The material below has pictures in it. Set down only the lines from the line containing "control key, which" through the line containing "font-size: 14px ->", word for word, and leave the pictures behind.
(Beginning of Task material)
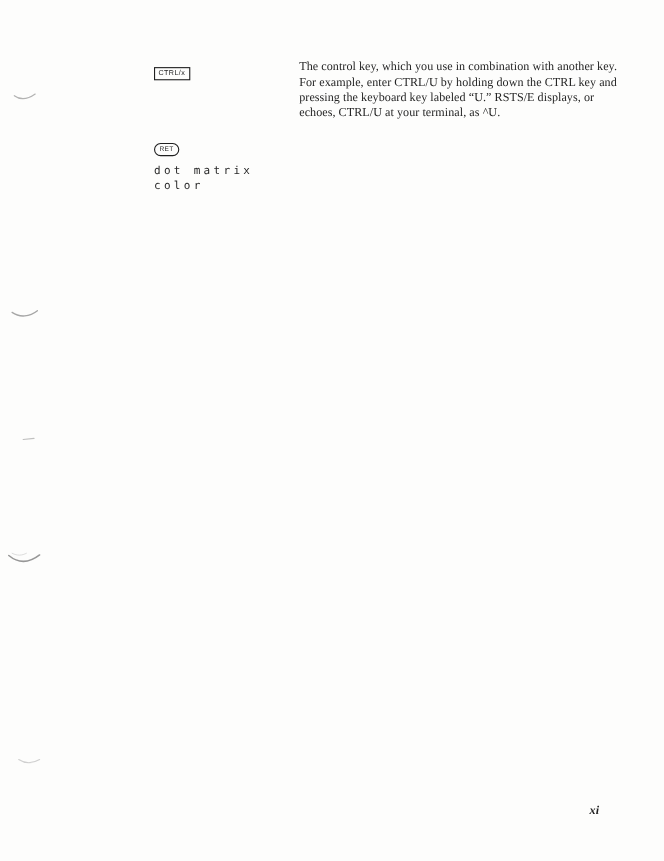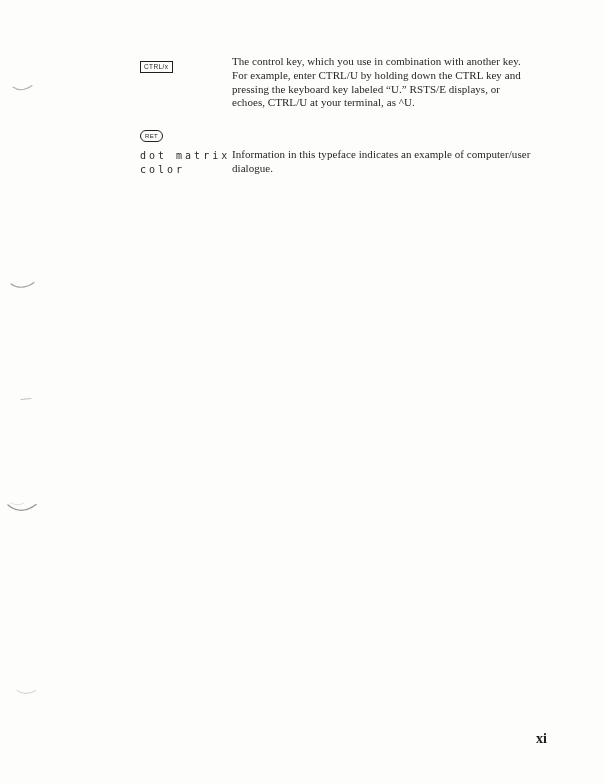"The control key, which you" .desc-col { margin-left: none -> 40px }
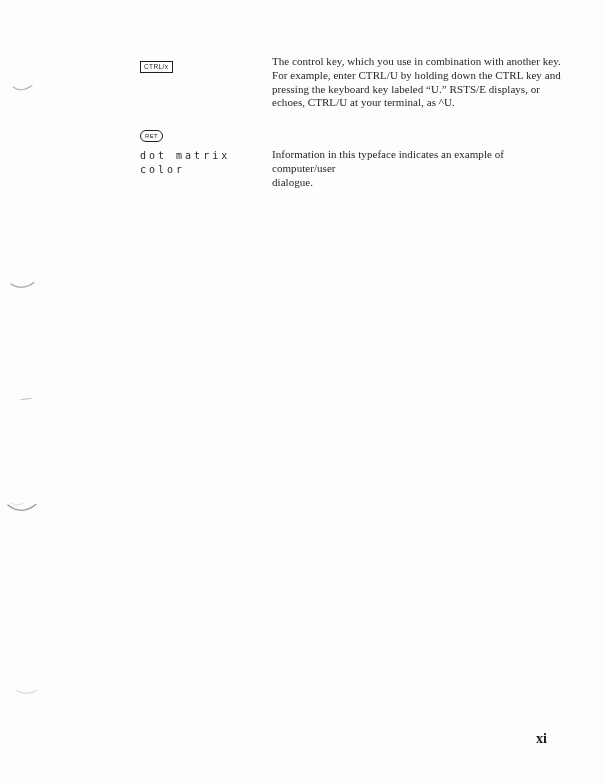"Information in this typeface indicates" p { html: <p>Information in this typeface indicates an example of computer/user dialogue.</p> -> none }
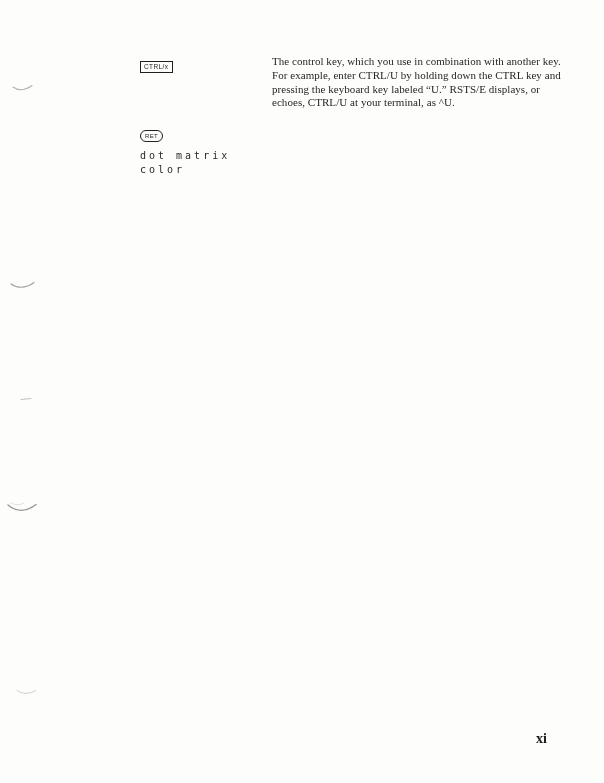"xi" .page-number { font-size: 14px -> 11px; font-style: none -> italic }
(End of Task material)
(Beginning of Task material)
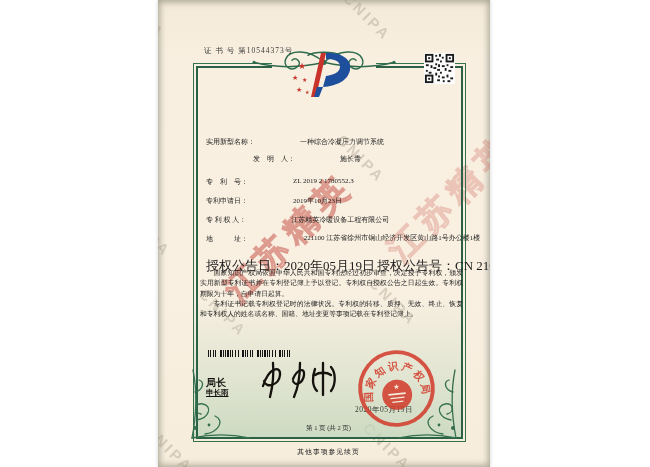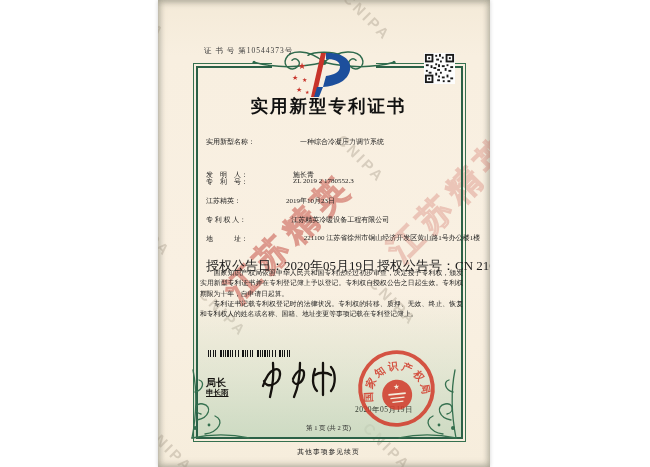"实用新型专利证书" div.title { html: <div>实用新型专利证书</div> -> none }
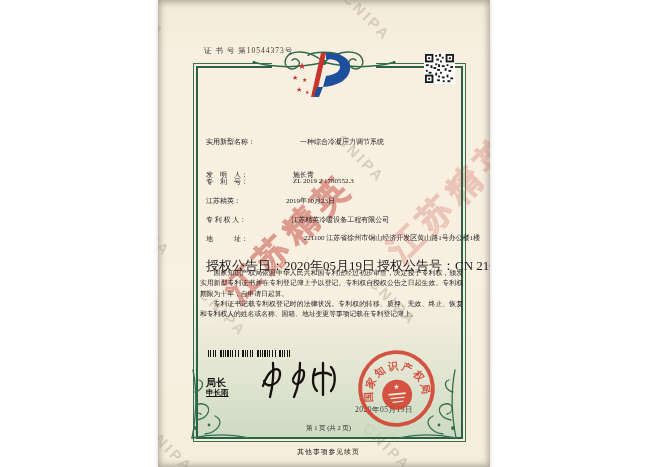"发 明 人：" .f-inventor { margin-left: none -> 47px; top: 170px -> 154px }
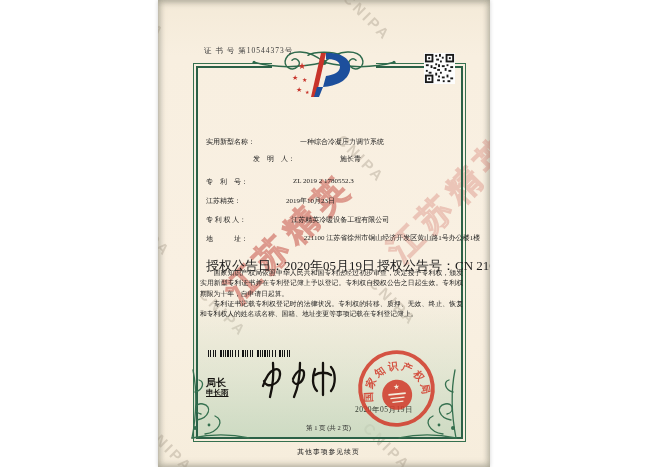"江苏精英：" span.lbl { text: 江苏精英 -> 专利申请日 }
(End of Task material)
**Response for this exercise:**
"The control key, which you" .desc-col { margin-left: none -> 40px }
"Information in this typeface indicates" p { html: <p>Information in this typeface indicates an example of computer/user dialogue.</p> -> none }
"xi" .page-number { font-size: 14px -> 11px; font-style: none -> italic }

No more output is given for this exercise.